Road Rage? Who, me?!
I mean, I drive too fast, follow too close, and make sure other drivers always know how I feel about their driving, but...
Welcome to Interpersonal!
This newsletter is dedicated to all the ways that can help you get the most out of your relationships and daily life. In it are some serious ideas, some spiritual ideas, some odd ideas, some funny ideas, and super-practical ideas. But, throughout it all, basically, the theme is this:
Calm the f**k down.
This was a recurring theme in my Interpersonal classes; in fact, I said it so often that many of my beloved students repeated it back to me routinely over the years. One of them actually made a PAINTING of it for me as an end-of-term gift! I’ll share that on my Instagram soon.
And, believe it or not, the easiest and quickest way to calm the f**k down and keep peace in your daily life is this:
Don't engage in road-rage.
What, you say? WTF has that got to do with, well, anything? Hear me out. First, road rage* affects your entire day and, if you do it routinely, your entire life. When you get angry and react from anger, it takes anywhere from 15 minutes to an hour to get your heart rate and brain back to normal! Not to mention that road raging is a good way to, you know, get murdered by the other driver.
Are you a road-rager?
When I ask my students whether they themselves are controlling-type people, often the answer is, no, not me, nu-uh. Then I write on the board, ROAD RAGE. And the blushing, looking down, and smirking begins. Every time.
If you still don’t know if you’re one of, um, them, take this handy quiz. (Yours truly scored a 3.) If you scored high, or even medium, it’s time to cut it out. STOP it. Now. Today.
Sounds like a great idea, right? Be calm, stay calm, arrive calm. But, how do we pull that off, especially when faced with other drivers who are making us bonkers and causing us to be late? The answer is as elegant and simple as it is odd and quirky. And it WORKS. Here it is:
When someone does or says something you don't like in traffic, express love for them.
Yep, you heard me right. It is not enough to think it. You gotta say it. Even to the ones pissing you off?! you ask. Especially those. It is such an absurd thing to do that you will make yourself laugh and it instantly serves to stop you from going into that rage-y place.
Also note that I said to express love FOR them, not TO them. Literally. Don’t look at them, and, under your breath, quietly so that NO ONE ELSE IN THE CAR CAN HEAR YOU, say the words, "I love you."
This method actually applies to any other kind of moment where you feel like people are driving you crazy. I lost count of the number of students who wrote papers and did presentations on how much this seemingly tiny change in their behavior made their entire days and lives better.
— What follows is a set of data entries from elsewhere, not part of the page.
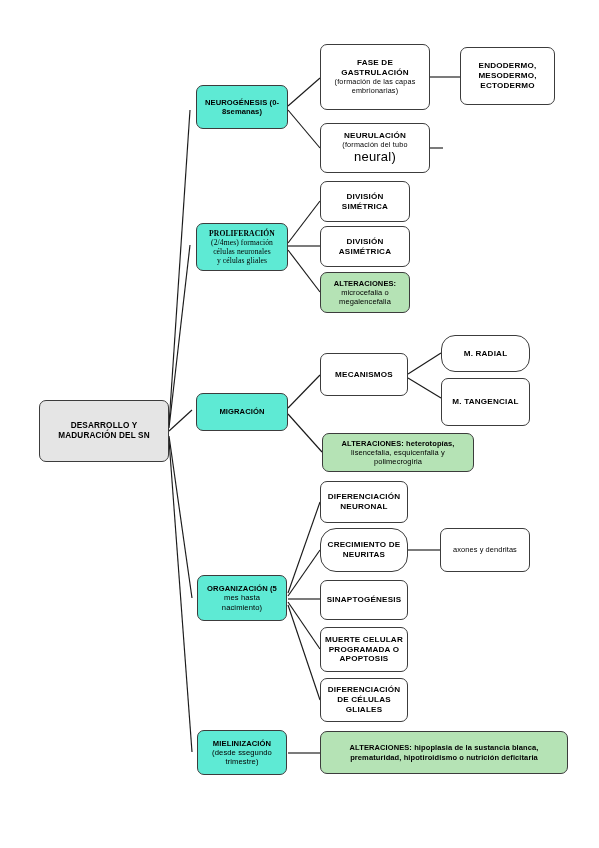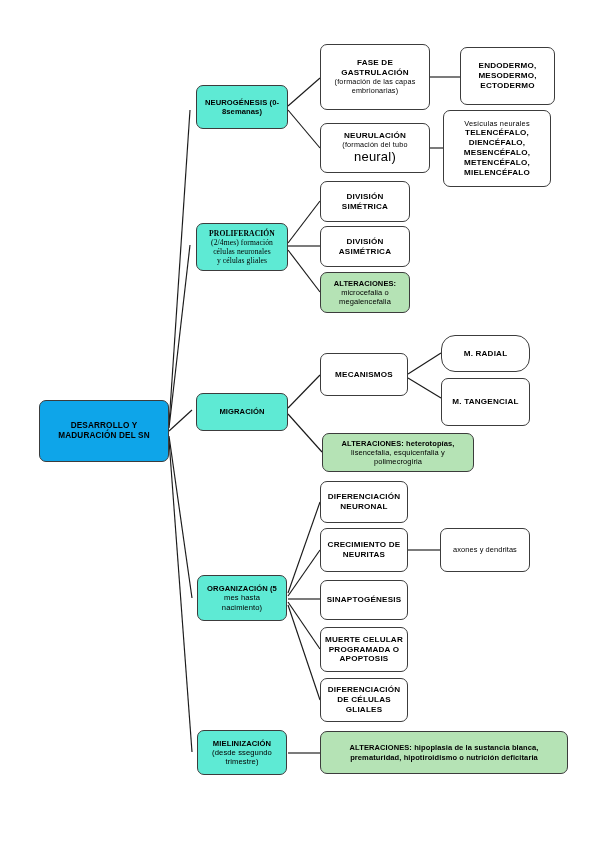"Vesículas neurales" div.node { html: <div> <div> <div>Vesículas neurales</div> <div>TELENCÉFALO,</div> <div>DIENCÉFALO,</div> <div>MESENCÉFALO,</div> <div>METENCÉFALO,</div> <div>MIELENCÉFALO</div> </div> </div> -> none }
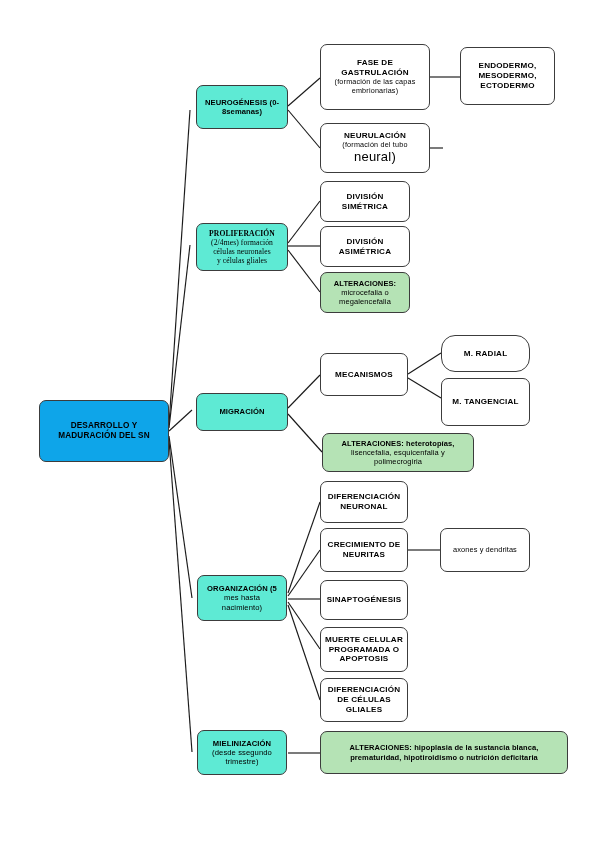"DESARROLLO Y" .node-root { background: #0ea5e9 -> #e5e5e5 }
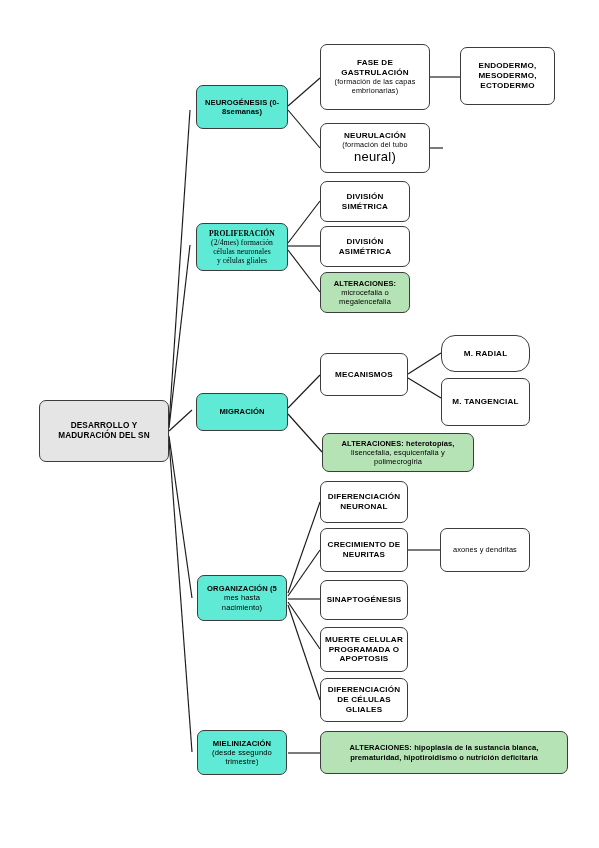"CRECIMIENTO DE" div.node { border-radius: none -> 16px }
This is a light-hearted take, sure. There are myriad ideas for dealing with your own anger issues. Then there is a spiritual solution, including praying for your “enemies.” Sending them prayers and good energy and peace also works. Yes, that includes the jackwagon who rolled coal on you while you stood next to your car, unable to start it. Even him. #truestory
We all have our little zones of control in this world. It goes about an inch in front of us, and that's it. People who think their zone of control extends to the car in front of them or the car next to them or people in traffic or the person in the seat next to them, that's where unhappiness comes from. Anger is that internal stressor expressed outward.
The degree of your acceptance of the size of the (tiny) zone of control that you have in this world is directly proportionate to the amount of peace that you have. The peace you have given yourself.
The next time you’re running late and you’re stuck behind the car going slow in the left lane, think of it this way: you could be a screaming, psychopathic aggressive driver, upsetting yourself and the people in the car with you and the cars around you, and arrive late, or you could stay calm, drive like a non-crazy person, and…still be late.
Either way, you’re gonna be late, so you may as well not ruin your day or the days of the people around you. 🤷♀️
I’ll leave you with this.
Flipping the bird, honking, screaming, following them, all of that ugly stuff, ain’t causing anyone to go away. Nope. Those behaviors are an invitation. So, you could ignore the other driver and go about your day. Or you could decide to have a (combative, adversarial, and perhaps violent) relationship with them.
Choose carefully.
*All of this applies to backseat Uber raging and sidewalk-raging as well. Just cause you don’t drive doesn’t mean you don’t rage. So knock it off. Have a peaceful, calm, joyful, and road-rage-free week, y’all!